Versprechungen wurden nicht eingehalten – Glasfaserverlegung stockt

 

Am Anfang war die Euphorie in Rhade riesig. Das Unternehmen „Deutsche Glasfaser“ brachte die Bürger in Bewegung und zum Vertragsabschluss. Das schnelle Internet wurde versprochen und war scheinbar nah.

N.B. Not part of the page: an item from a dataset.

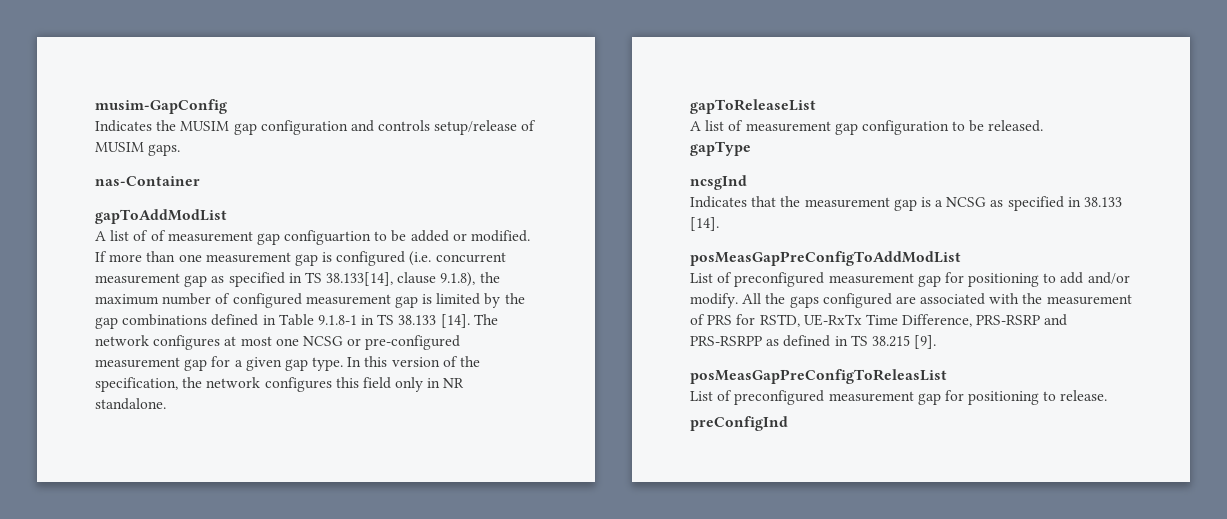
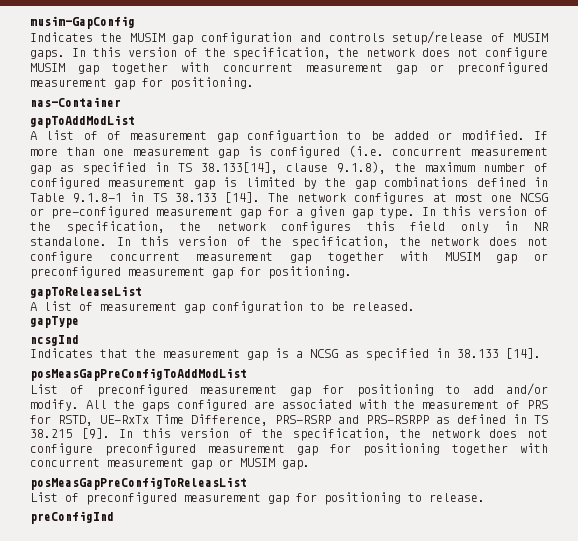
+ In this version of the specification, the network does not configure MUSIM gap together with concurrent measurement gap or preconfigured measurement gap for positioning.
+ In this version of the specification, the network does not configure concurrent measurement gap together with MUSIM gap or preconfigured measurement gap for positioning.
+ In this version of the specification, the network does not configure preconfigured measurement gap for positioning together with concurrent measurement gap or MUSIM gap.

Während die Werbung professionell war, kann man das von den beauftragten Tiefbaufirmen nicht sagen. Klagen über provisorische, teils unsachgemäße Pflasterung der Kabeltrassen, die sich als Stolperfallen herausgestellt haben, sind in Rhade an der Tagesordnung. Auch die Baustellensicherung, besonders nach Einbruch der Dämmerung, erfüllte mehrfach nicht die behördlichen Vorgaben. Was aber funktioniert, sind die regelmäßigen Beruhigungspillen gegenüber der Öffentlichkeit in Form von Pressemitteilungen. So jetzt jüngst mal wieder. In Rhade wird es bald weitergehen, die fehlende Verbindung, aus Erle kommend, wird in Angriff genommen, ja und dann, wird alles wieder gut. Nicht ganz, denn der östliche Teil von Rhade, als Siedlung Kalten Bach bezeichnet, muss noch warten. Rot-Weiß Rhade wird uns noch lange erhalten bleiben. Ob die Verwaltung den richtigen Vertragspartner für den Glasfaserausbau ausgewählt hat, darf ruhig auch mal kritisch hinterfragt werden.